A Hard Look at the Cancer of the UK NHS – John Gelmini

NHS BMW RRV

NHS BMW RRV (Photo credit: kenjonbro)

The exchanges in the House of Commons were unedifying because the NHS has been unfit for purpose for years, possibly as far back as the 1970s in the days of Jim Callaghan.

Under Margaret Thatcher, attempts were made to reform the NHS via competitive tendering, PFI and money following patients with a purchaser provider split to drive down costs but even under her the number of managers in the NHS grew by 189%.

In addition, the problem of NHS consultants deliberately creating waiting lists to build up their private practices was not addressed effectively and the drug companies were free to overcharge the NHS with the NHS’s procurement practices remaining in the dark ages.

Subsequent attempts were made to reduce the explosion in the numbers of managers but most of them came back in Lazarus like fashion as interims and consultants on even more money than before so there was no real reduction in overall numbers.

After Margaret Thatcher’s removal from office, following a decision at a Bilderberg meeting made in 1991 when Kenneth Clarke a member of that organisation’s steering committee delivered the coup de grace, the new “heir apparent” to the Prime Ministership became Tony Blair. Under him, various reforms were tried but once again the civil servants and his Ministers were outflanked by the BMA, the consultants, COHSE and the mendacious NHS managers whose numbers increased by a further 225%.

In previous posts, I have mentioned the Gordon Brown/Wanless Review which sought to solve the problems within the NHS via targets and a further £7 billion gbp.
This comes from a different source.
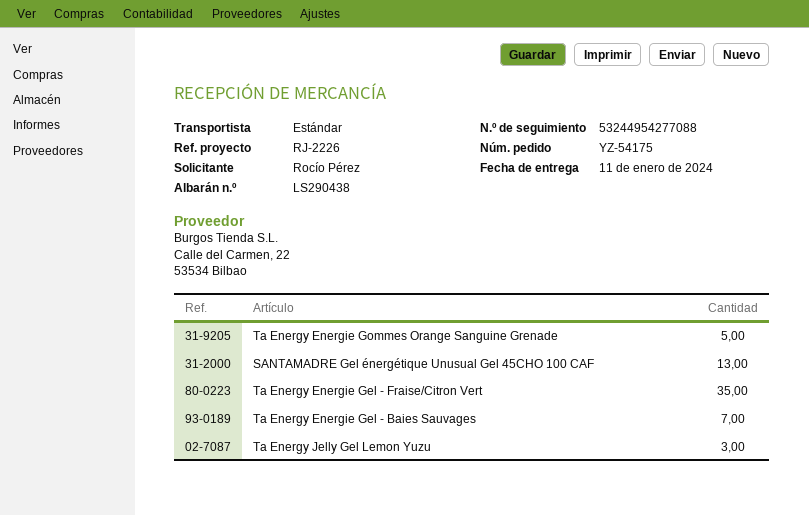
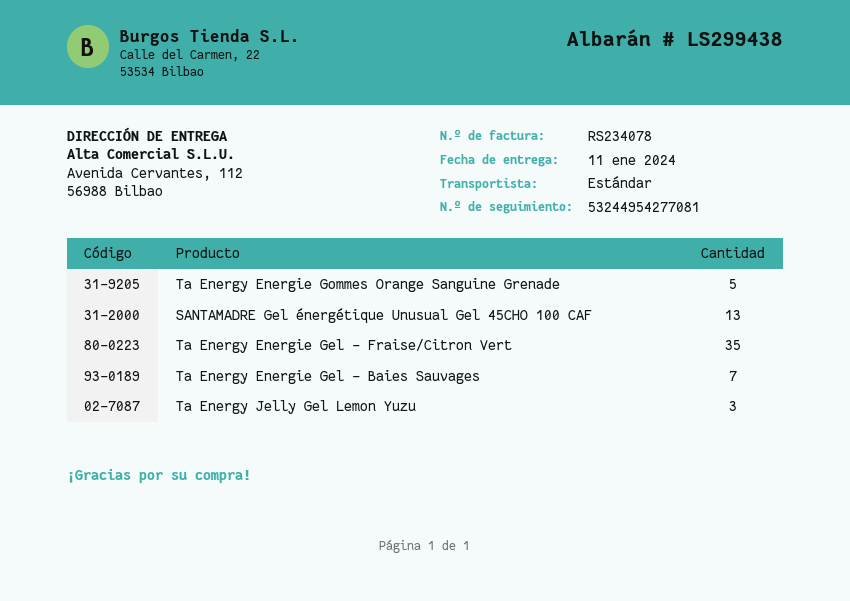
delivery note number: LS290438 -> LS299438
tracking number: 53244954277088 -> 53244954277081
All that money was consumed in higher wages and higher NI contributions and productivity, already very low, fell by a further 5%. On top of that 20% of the entire NHS budget goes to lawyers,  payoffs to sacked employees,  gagging orders and insurance.

Under the previous Labour Government, there were many PPP/PFI deals which were totally one-sided and benefited the private sector contractors. Some of these were so badly negotiated that one would have to conclude that there was either widespread incompetence on the part of civil servants and the NHS,  or perhaps even another worse explanation.

We are now under the Cameron/Jeremy Hunt regime; David Cameron having failed to back Andrew Lansley and having failed to renegotiate the disastrous out of hours contract which the BMA achieved at the expense of everyone in the country – this time due to the incompetence of civil servants, many of whom Sir Jeremy Heywood (the Head of the Civil Service) has publicly branded as lazy.

The revamped Cameron reforms of the NHS designed to produce £20 billion in efficiency savings by 2015 will not do so because, once again, the NHS Chiefs and managers are gaming the system.

Between May 2010, when the Coalition came to power, and September 2012, 2,200 NHS staff were re-employed by the NHS following redundancy – a new form of “revolving door”, in which as one wag put it, “You go to someone’s leaving do, then a few weeks later they’re back.”

Since 2011, 1341 NHS employees have received redundancy payments of more than £100,000 gbp; among them 438 who received £150,000gbp or more, and 173 who received in excess of £200,0000 gbp. Examples of those who left only to come back for more include Sir Neil McKay, who left with £1 million gbp having been CEO of Midlands and East Strategic Health Authority and Derek Smith from Hammersmith Hospitals NHS Trust who left with a 6 figure payoff only to reappear at Leicester NHS Trust for 6 months at £205,000 gbp.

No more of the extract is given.